Ночь, вроде бы, оказалась бессонной — однако, поднявшись вслед за Аллой Альбертовной из постели, Варнак своей одежды на месте не нашел.

— Где все, королева? — замотавшись в широкое полотенце, зашлепал он босыми ногами вслед за хозяйкой дома. — Куда оно пропало?

— В нашем мире есть такая забавная штука, Ерема, — ответила с лестницы госпожа мэр, — стиральная машина называется. Никогда не слыхал? З-замечательное изобретение!

— Дык… Намек понял… — зачесал в затылке Варнак. — Но мне теперь чего делать?

— Посидишь на привязи, — невозмутимо ответила Алла Альбертовна. — Вот пока тендер не закончится, тут и посидишь. Дабы лишнего чего не сболтнул.

— Это похищение!

— Подай на меня жалобу в Страсбург. — Даже не видя ее лица, Варнак ощутил, что первая леди города довольно ухмыльнулась. — И не забудь, что начинать нужно с заявления в местное отделение полиции.

— Рома, это ты?! — услышал он голос «конопушки». — Рома, ты цел, ты жив?!

— Конечно, Юля! — Он заторопился вслед за хозяйкой, спустился с лестницы — и тут же оказался в объятиях девочки, отличимой от мамы лишь горьковатым ароматом полыни на фоне въевшегося французского парфюма.

Мог бы, кстати, и раньше догадаться.

— Ты жив, Рома! Жив! — обнимала и целовала его в щеки «конопушка». — Как же я тебя люблю!

— И я тебя люблю, Юленька… А что цел — за то маме твоей спасибо. Если бы она не предупредила о засаде, пришлось бы худо. Можно сказать, спасла. — Он разжал руки и чуть наклонился, чтобы девочка достала ногами до пола.

«Конопушка», отпустив его, отошла к Алле Альбертовне и тоже обняла:

— Я знаю, мама, ты хорошая. Я тебя очень люблю.

— И я тебя люблю, девочка моя… — Голос местной правительницы дрогнул, она поцеловала Юлю в щеку. — Крепко-крепко люблю. Как хорошо, что сегодня ты рядом со мной…

— И я по тебе соскучилась, мамочка, — вполне прямолинейно признала «конопушка» и высвободилась из объятий: — Рома, а когда мы поедем обратно в ашрам?

— Посмотри на меня, Юленька, — развел руками Варнак. — Мне даже на улицу выйти не в чем!

— Давай дадим тебе что-нибудь из папиных вещей. Их много, он не обидится.

— Из папиных вещей? — Варнак перевел взгляд на Аллу Альбертовну, но та колдовала с кофеваркой, не обращая на него внимании. — Вот, значит, как? Королева замужем? Проклятье! А мне почему-то казалось…

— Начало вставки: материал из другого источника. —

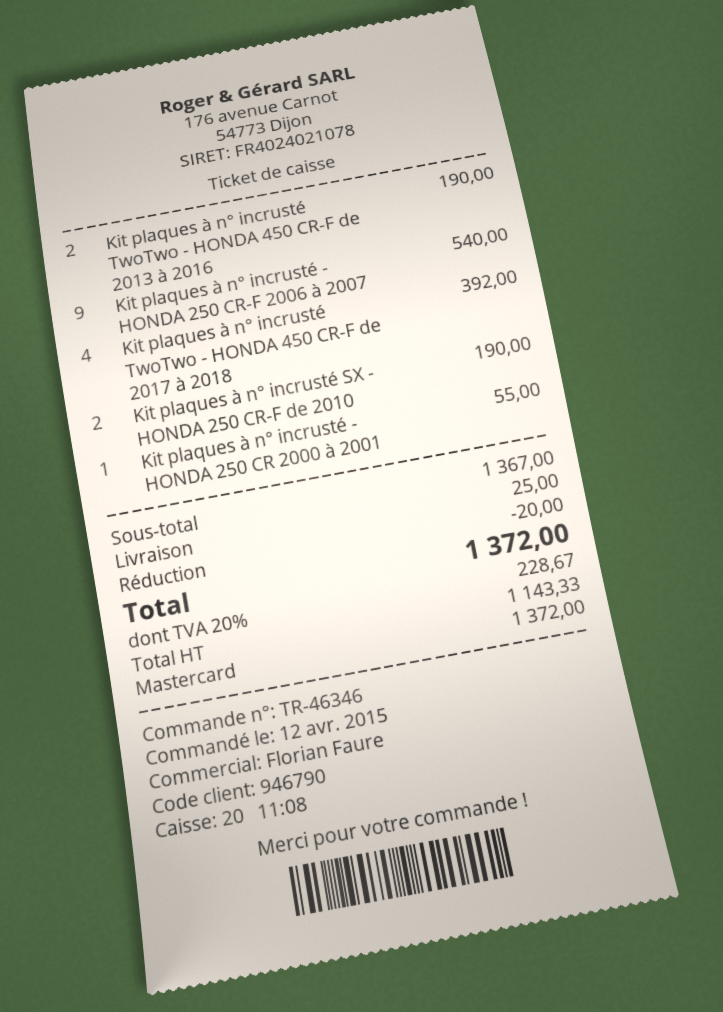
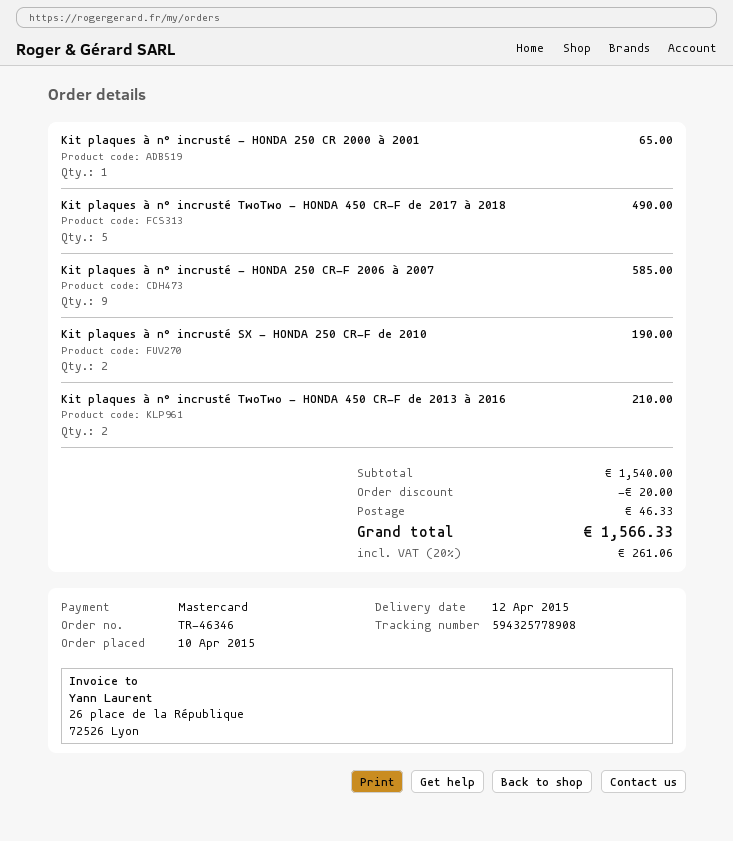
order date: 2015-04-12 -> 2015-04-10
Kit plaques à n° incrusté TwoTwo - HONDA 450 CR-F de 2013 à 2016: 2 for 190.00 -> 2 for 210.00
Kit plaques à n° incrusté - HONDA 250 CR-F 2006 à 2007: 9 for 540.00 -> 9 for 585.00
Kit plaques à n° incrusté TwoTwo - HONDA 450 CR-F de 2017 à 2018: 4 for 392.00 -> 5 for 490.00
Kit plaques à n° incrusté - HONDA 250 CR 2000 à 2001: 1 for 55.00 -> 1 for 65.00
subtotal: 1367.00 -> 1540.00
shipping: 25.00 -> 46.33
tax: 20% = 228.67 -> 20% = 261.06
total: 1372.00 -> 1566.33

— Он в Москве, в системе Госрезерва работает, — не стала отпираться женщина. — Развод вреден для карьеры. Да и в финансовых делах лишняя помеха. У нас сохранились очень крепкие дружеские отношения. Не видим смысла разводиться.

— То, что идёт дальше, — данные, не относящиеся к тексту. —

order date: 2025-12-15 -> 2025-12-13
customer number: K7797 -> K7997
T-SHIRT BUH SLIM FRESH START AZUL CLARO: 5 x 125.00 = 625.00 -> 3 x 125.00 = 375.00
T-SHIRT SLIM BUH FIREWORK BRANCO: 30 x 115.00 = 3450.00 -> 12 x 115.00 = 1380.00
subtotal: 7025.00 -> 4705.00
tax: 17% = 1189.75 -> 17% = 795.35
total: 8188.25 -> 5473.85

— Папа хороший! — подтвердила «конопушка». — Я его очень люблю.

— Кофе мне одной варить, или еще кто-то будет? Не знаю, простите, чего там ваша вера требует…

В соседней комнате заиграла марсельеза. Алла Альбертовна пошла туда, послышался короткий писк телефона. Варнак навострил уши, но даже он не услышал, о чем там сообщали мэру в такую рань. Доносились только ее лаконичные ответы: «Да… да… да… Нет, раз уж не получилось, тогда не надо. Найду другие способы воздействия. Да… Да. Перезвоню». Она повесила трубку, вернулась к столу и остановилась перед гостем:

— Что ты там вчера перед отъездом говорил, Ерема? Ну, про ужас ночи, простых смертных и повелителя тьмы?

— Ерунда, — отмахнулся Варнак. — Так, пыль в глаза пускал.

— Мама, он маг и хозяин полуночного зверя, — сходу заложила друга Юля, старательно выгребая ложкой йогурт из коробочки. — А еще он умеет накладывать смертоносные проклятия.

— Ерема, я жду объяснений!

— Неужели ты во все это поверишь, королева? — как мог наивнее улыбнулся Варнак.

— Да плевать всем, верю я или нет! — Голос Аллы Альбертовны стал жестким, как шкура акулы. — У меня в районе уже два случая нападения оборотня на людей! Мне что теперь, экзерсиста за счет областного бюджета вызывать?

— Глупости все это, суеверия, — поспешил откреститься Варнак.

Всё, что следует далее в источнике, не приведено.